Я рассказываю о времени, когда в стране объявили эпоху построения «развитого социализма». Эта эпоха отметилась повышенным спросом населения на модную одежду, обувь, бытовую технику и стремлением тех, кто имел средства, жить «как на Западе». В то же время, все более частыми стали протесты против «режима тотального государства».
Люди читали и обсуждали политические романы А. М. Солженицына, выступления высланного из Москвы главного «диссидента» страны, академика А. С. Сахарова, слушали песни на запретные темы бардов Ю. Галича, В. Высоцкого, ироничные выступления М. Жванецкого.
После событий 1968 года в Чехословакии и подписания Хельсинских соглашений возникло какое-то затишье в конфликтах СССР с дальним и ближним зарубежьем. С промышленно развитыми странами Европы устанавливалось все более значимое экономическое сотрудничество. К этому времени построили трубопроводы для поставки в Европу газа и нефти, что принесло громадные доходы стране и ее руководству.
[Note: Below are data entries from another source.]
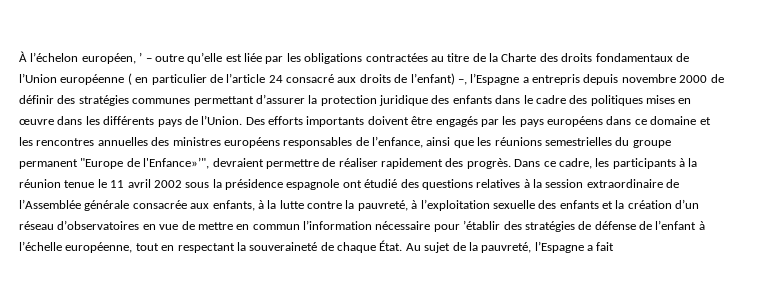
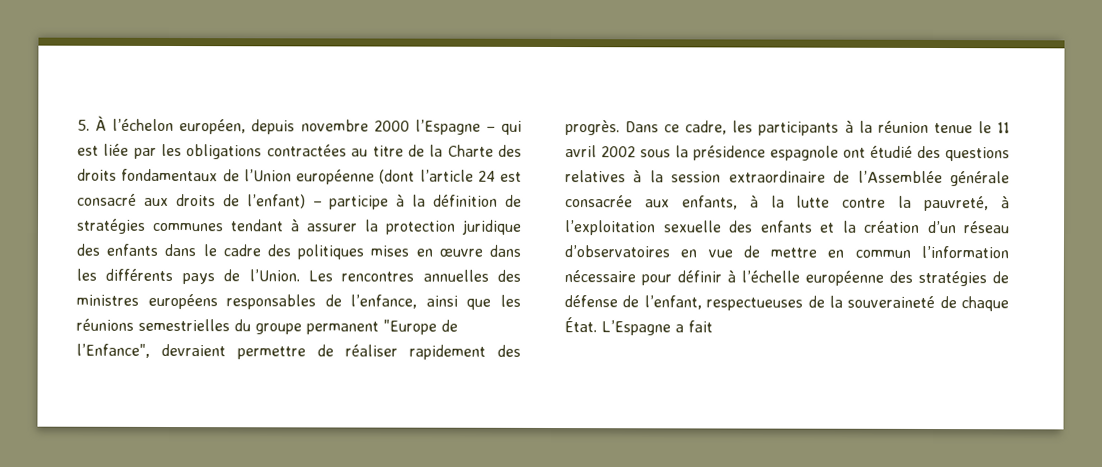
- À l’échelon européen, ’ – outre qu’elle est liée par les obligations contractées au titre de la Charte des droits fondamentaux de l’Union européenne ( en particulier de l’article 24 consacré aux droits de l’enfant) –, l’Espagne a entrepris depuis novembre 2000 de définir des stratégies communes permettant d’assurer la protection juridique des enfants dans le cadre des politiques mises en œuvre dans les différents pays de l’Union.
+ 5. À l’échelon européen, depuis novembre 2000 l’Espagne – qui est liée par les obligations contractées au titre de la Charte des droits fondamentaux de l’Union européenne (dont l’article 24 est consacré aux droits de l’enfant) – participe à la définition de stratégies communes tendant à assurer la protection juridique des enfants dans le cadre des politiques mises en œuvre dans les différents pays de l’Union.
- Des efforts importants doivent être engagés par les pays européens dans ce domaine et les rencontres annuelles des ministres européens responsables de l’enfance, ainsi que les réunions semestrielles du groupe permanent "Europe de l'Enfance»’", devraient permettre de réaliser rapidement des progrès.
+ Les rencontres annuelles des ministres européens responsables de l’enfance, ainsi que les réunions semestrielles du groupe permanent "Europe de l’Enfance", devraient permettre de réaliser rapidement des progrès.
- Dans ce cadre, les participants à la réunion tenue le 11 avril 2002 sous la présidence espagnole ont étudié des questions relatives à la session extraordinaire de l’Assemblée générale consacrée aux enfants, à la lutte contre la pauvreté, à l’exploitation sexuelle des enfants et la création d’un réseau d’observatoires en vue de mettre en commun l’information nécessaire pour ’établir des stratégies de défense de l’enfant à l’échelle européenne, tout en respectant la souveraineté de chaque État.
+ Dans ce cadre, les participants à la réunion tenue le 11 avril 2002 sous la présidence espagnole ont étudié des questions relatives à la session extraordinaire de l’Assemblée générale consacrée aux enfants, à la lutte contre la pauvreté, à l’exploitation sexuelle des enfants et la création d’un réseau d’observatoires en vue de mettre en commun l’information nécessaire pour définir à l’échelle européenne des stratégies de défense de l’enfant, respectueuses de la souveraineté de chaque État.
- Au sujet de la pauvreté, l’Espagne a fait
+ L’Espagne a fait

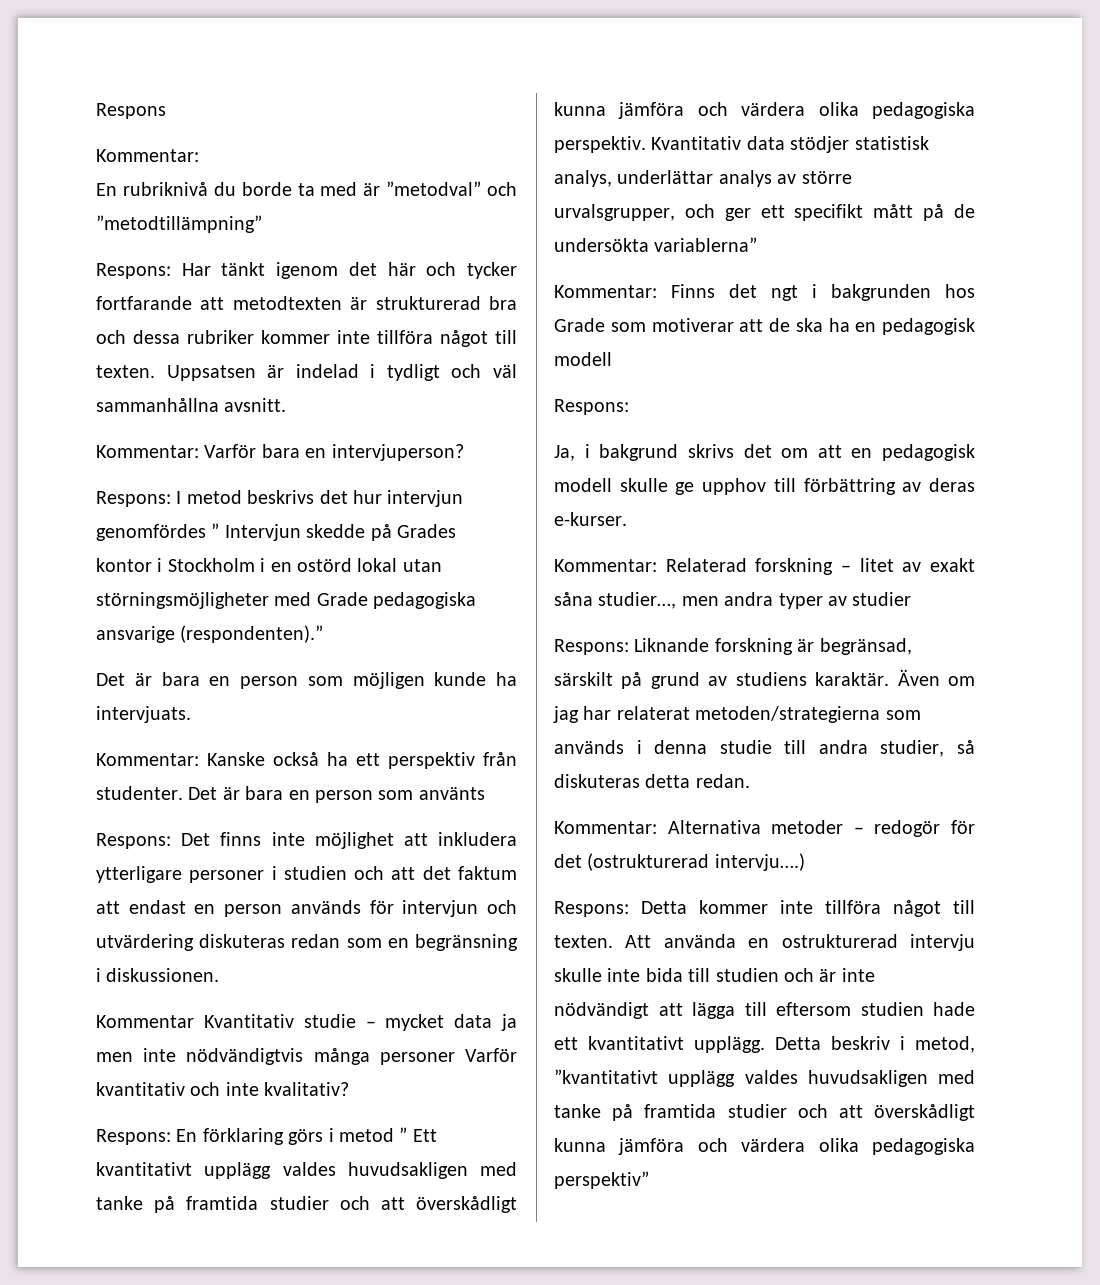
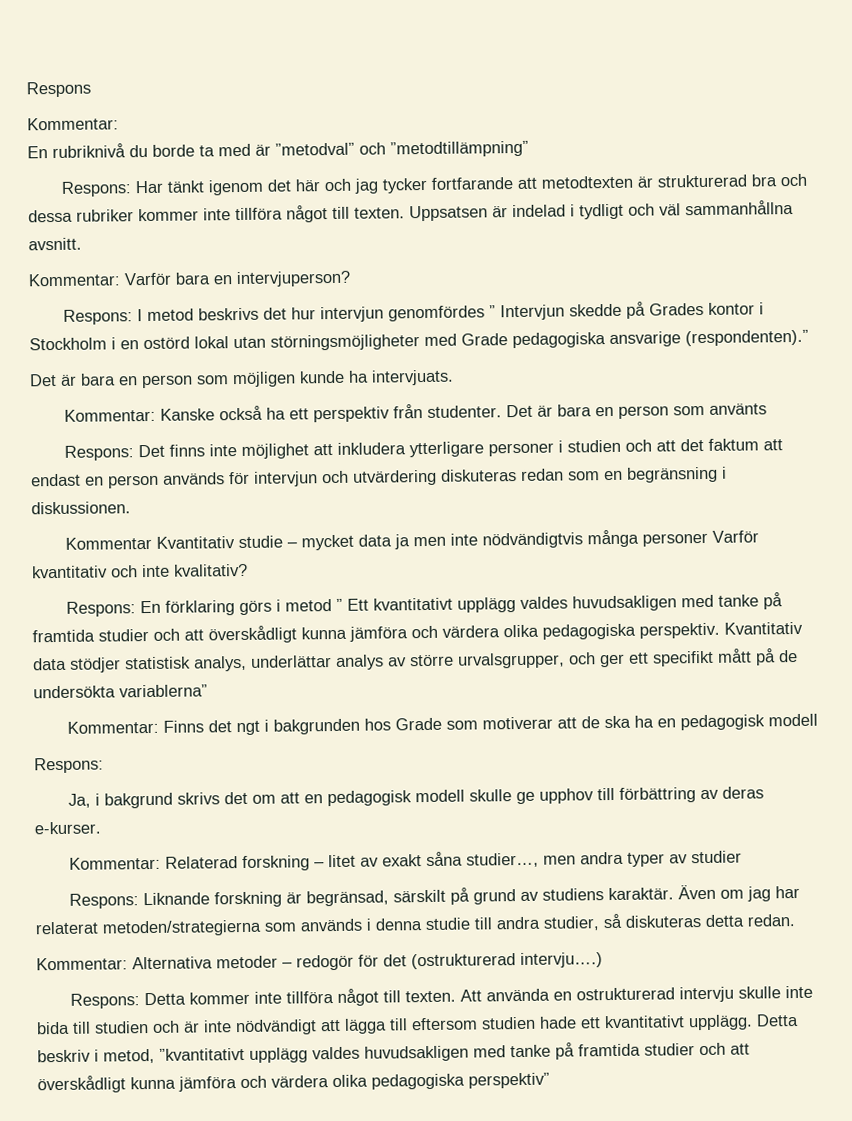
- Respons: Har tänkt igenom det här och tycker fortfarande att metodtexten är strukturerad bra och dessa rubriker kommer inte tillföra något till texten.
+ Respons: Har tänkt igenom det här och jag tycker fortfarande att metodtexten är strukturerad bra och dessa rubriker kommer inte tillföra något till texten.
Для демонстрации прежнего идеологического единства проводились помпезные годовщины революционных праздников, прежних военных побед и все более непонятных достижений в космосе. После событий на острове Даманском начали строить Байкало-Амурскую магистраль. Она представлялась как всенародная стройка, но людей интересовали слухи о фантастических заработках и обилии импортных товаров, завезенных в места ее строительства. Мобилизующим мероприятием было организация молодежных отрядов для строительства жилья и дорог в отдаленных районах страны, но оно не напоминало духовный порыв комсомольцев при освоении целины, а походило на создание «шабашек» для заработка. В общество все более укреплялось желание потреблять, а не созидать.
* * *Многие предприятия делали продукцию военного назначения, но при хозяйственной реформе А. Н. Косыгина стали производить и «товары народного потребления». Продавалось все больше холодильников, телевизоров, магнитофонов, машин отечественного изготовления.